GOAL OF THE EXERCISE: Would you restate each line of the data below word for word, without its pictures?

PROVIDED MATERIAL:
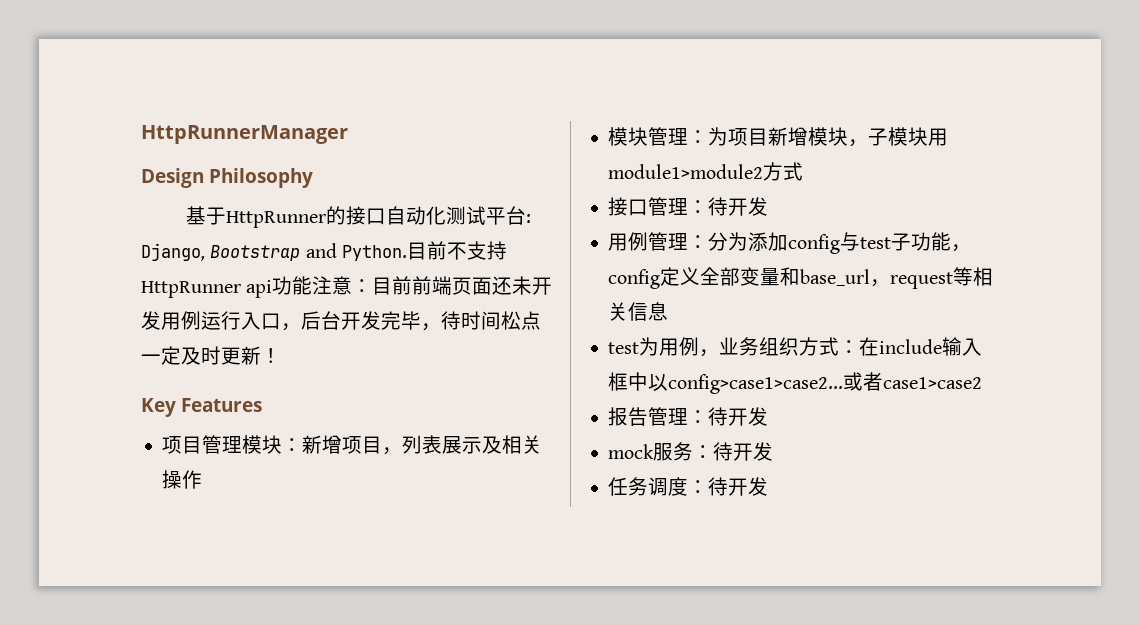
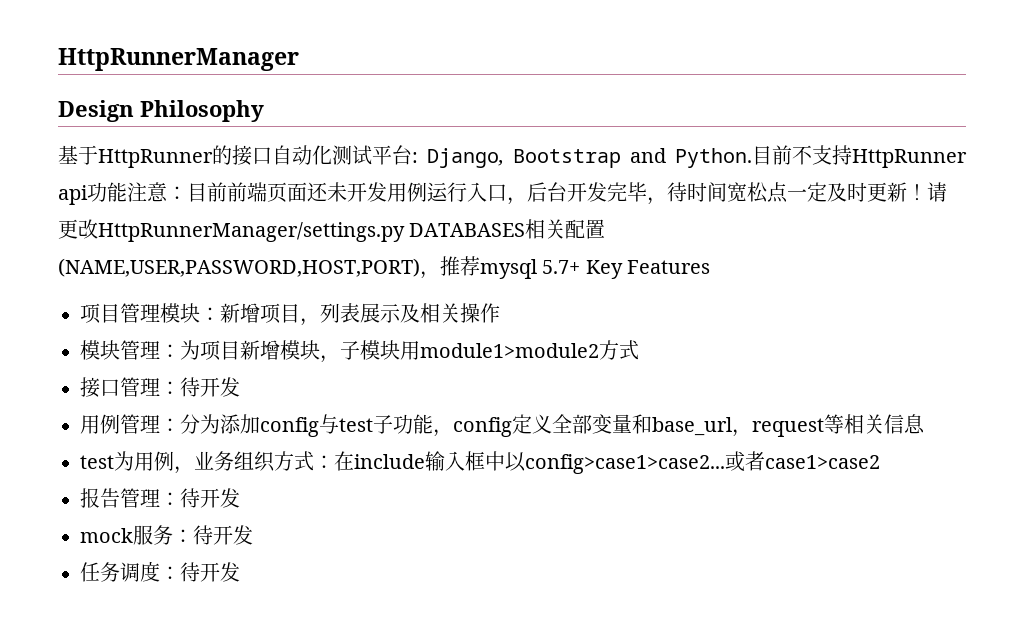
- 目前不支持HttpRunner api功能注意：目前前端页面还未开发用例运行入口，后台开发完毕，待时间松点一定及时更新！
- Key Features
+ 目前不支持HttpRunner api功能注意：目前前端页面还未开发用例运行入口，后台开发完毕，待时间宽松点一定及时更新！请更改HttpRunnerManager/settings.py DATABASES相关配置(NAME,USER,PASSWORD,HOST,PORT)，推荐mysql 5.7+ Key Features

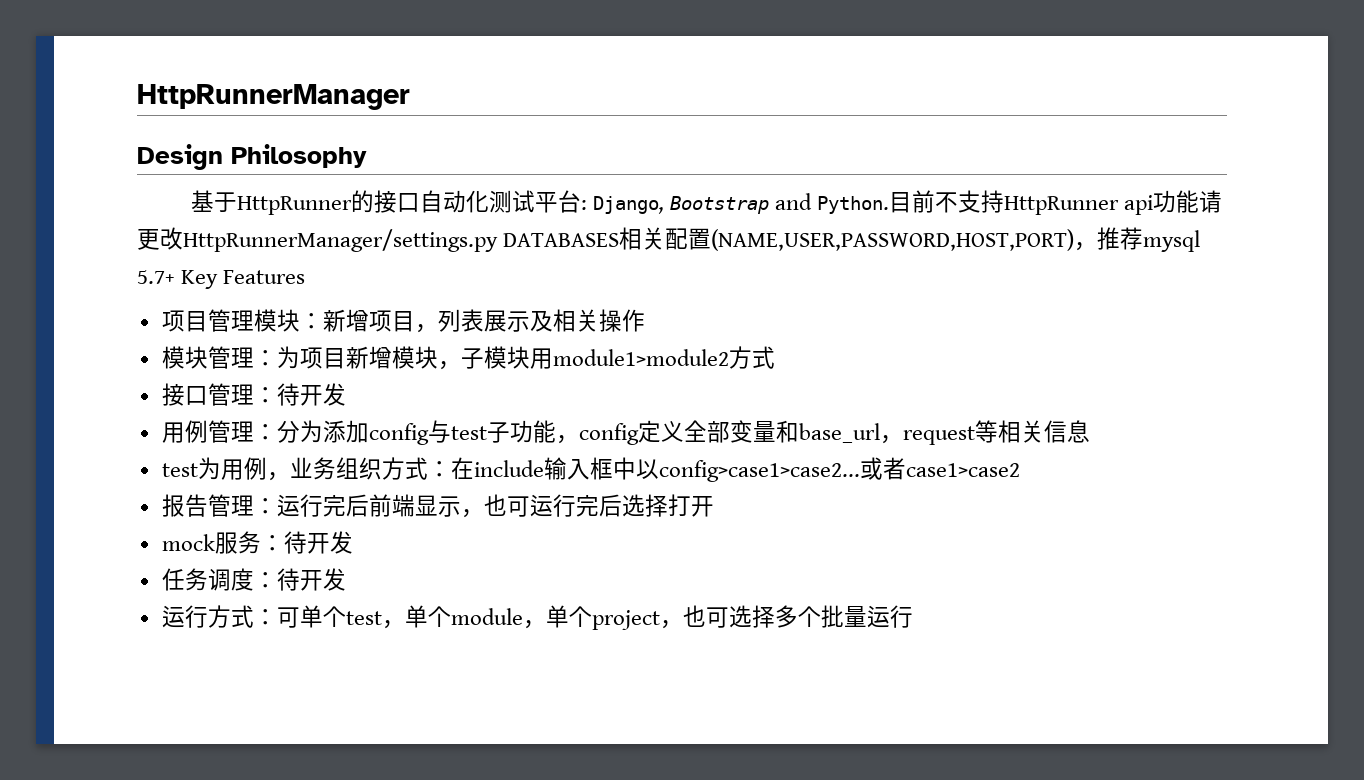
- 目前不支持HttpRunner api功能注意：目前前端页面还未开发用例运行入口，后台开发完毕，待时间宽松点一定及时更新！请更改HttpRunnerManager/settings.py DATABASES相关配置(NAME,USER,PASSWORD,HOST,PORT)，推荐mysql 5.7+ Key Features
+ 目前不支持HttpRunner api功能请更改HttpRunnerManager/settings.py DATABASES相关配置(NAME,USER,PASSWORD,HOST,PORT)，推荐mysql 5.7+ Key Features
- 报告管理：待开发
+ 报告管理：运行完后前端显示，也可运行完后选择打开
+ 运行方式：可单个test，单个module，单个project，也可选择多个批量运行

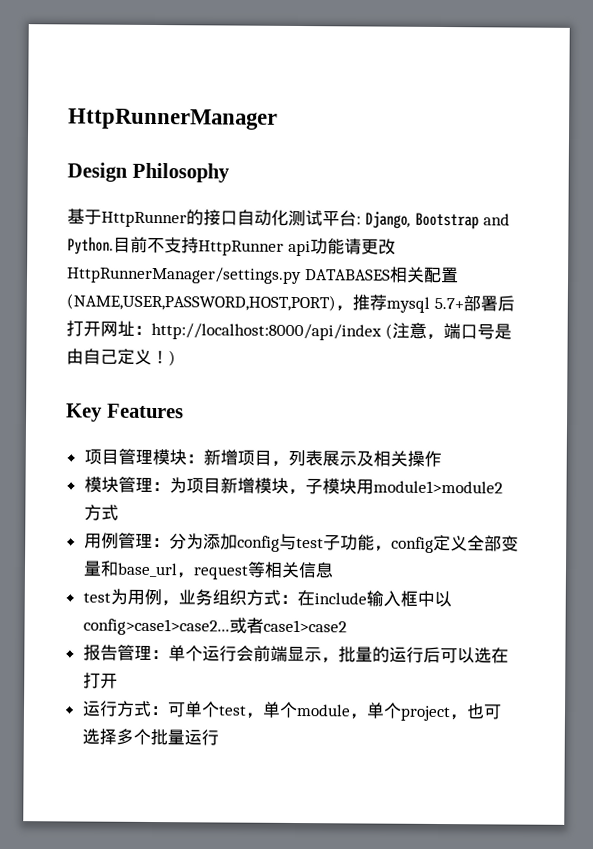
- 目前不支持HttpRunner api功能请更改HttpRunnerManager/settings.py DATABASES相关配置(NAME,USER,PASSWORD,HOST,PORT)，推荐mysql 5.7+ Key Features
+ 目前不支持HttpRunner api功能请更改HttpRunnerManager/settings.py DATABASES相关配置(NAME,USER,PASSWORD,HOST,PORT)，推荐mysql 5.7+部署后打开网址：http://localhost:8000/api/index (注意，端口号是由自己定义！)
+ Key Features
- 接口管理：待开发
- 报告管理：运行完后前端显示，也可运行完后选择打开
- mock服务：待开发
- 任务调度：待开发
+ 报告管理：单个运行会前端显示，批量的运行后可以选在打开

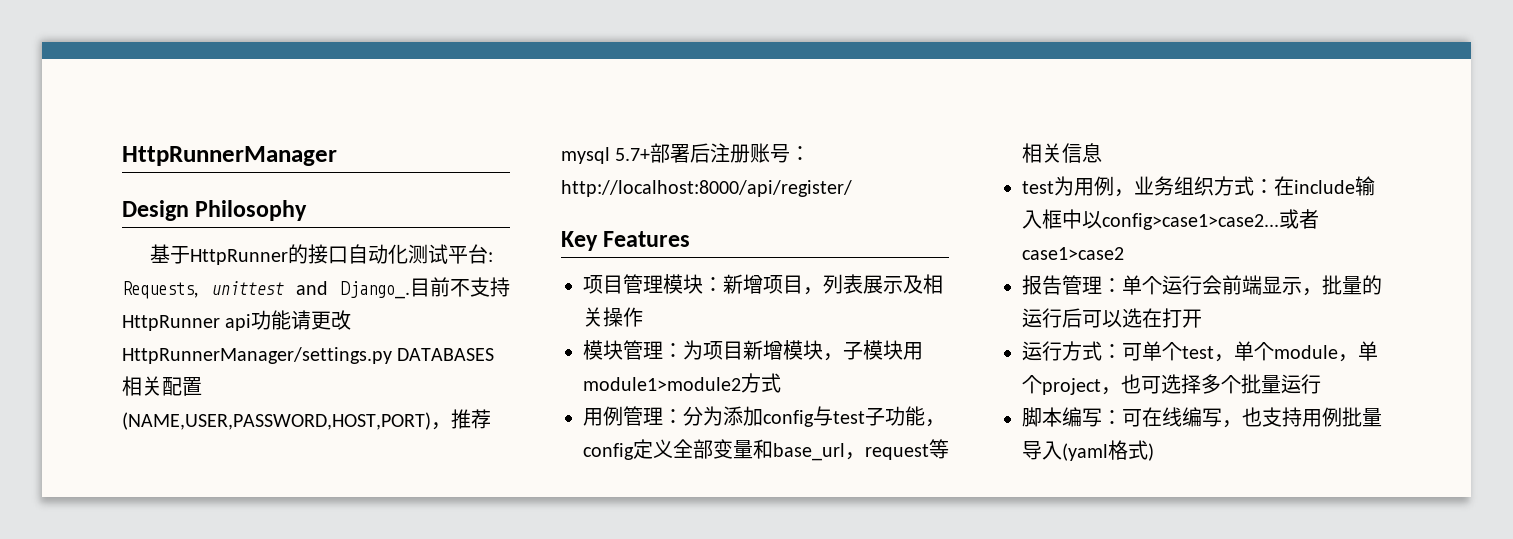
- 基于HttpRunner的接口自动化测试平台: Django, Bootstrap and Python.
+ 基于HttpRunner的接口自动化测试平台: Requests, unittest and Django_.
- 目前不支持HttpRunner api功能请更改HttpRunnerManager/settings.py DATABASES相关配置(NAME,USER,PASSWORD,HOST,PORT)，推荐mysql 5.7+部署后打开网址：http://localhost:8000/api/index (注意，端口号是由自己定义！)
+ 目前不支持HttpRunner api功能请更改HttpRunnerManager/settings.py DATABASES相关配置(NAME,USER,PASSWORD,HOST,PORT)，推荐mysql 5.7+部署后注册账号：http://localhost:8000/api/register/
+ 脚本编写：可在线编写，也支持用例批量导入(yaml格式)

RESULT OF THE EXERCISE:
- 目前不支持HttpRunner api功能注意：目前前端页面还未开发用例运行入口，后台开发完毕，待时间松点一定及时更新！
- Key Features
+ 目前不支持HttpRunner api功能注意：目前前端页面还未开发用例运行入口，后台开发完毕，待时间宽松点一定及时更新！请更改HttpRunnerManager/settings.py DATABASES相关配置(NAME,USER,PASSWORD,HOST,PORT)，推荐mysql 5.7+ Key Features

- 目前不支持HttpRunner api功能注意：目前前端页面还未开发用例运行入口，后台开发完毕，待时间宽松点一定及时更新！请更改HttpRunnerManager/settings.py DATABASES相关配置(NAME,USER,PASSWORD,HOST,PORT)，推荐mysql 5.7+ Key Features
+ 目前不支持HttpRunner api功能请更改HttpRunnerManager/settings.py DATABASES相关配置(NAME,USER,PASSWORD,HOST,PORT)，推荐mysql 5.7+ Key Features
- 报告管理：待开发
+ 报告管理：运行完后前端显示，也可运行完后选择打开
+ 运行方式：可单个test，单个module，单个project，也可选择多个批量运行

- 目前不支持HttpRunner api功能请更改HttpRunnerManager/settings.py DATABASES相关配置(NAME,USER,PASSWORD,HOST,PORT)，推荐mysql 5.7+ Key Features
+ 目前不支持HttpRunner api功能请更改HttpRunnerManager/settings.py DATABASES相关配置(NAME,USER,PASSWORD,HOST,PORT)，推荐mysql 5.7+部署后打开网址：http://localhost:8000/api/index (注意，端口号是由自己定义！)
+ Key Features
- 接口管理：待开发
- 报告管理：运行完后前端显示，也可运行完后选择打开
- mock服务：待开发
- 任务调度：待开发
+ 报告管理：单个运行会前端显示，批量的运行后可以选在打开

- 基于HttpRunner的接口自动化测试平台: Django, Bootstrap and Python.
+ 基于HttpRunner的接口自动化测试平台: Requests, unittest and Django_.
- 目前不支持HttpRunner api功能请更改HttpRunnerManager/settings.py DATABASES相关配置(NAME,USER,PASSWORD,HOST,PORT)，推荐mysql 5.7+部署后打开网址：http://localhost:8000/api/index (注意，端口号是由自己定义！)
+ 目前不支持HttpRunner api功能请更改HttpRunnerManager/settings.py DATABASES相关配置(NAME,USER,PASSWORD,HOST,PORT)，推荐mysql 5.7+部署后注册账号：http://localhost:8000/api/register/
+ 脚本编写：可在线编写，也支持用例批量导入(yaml格式)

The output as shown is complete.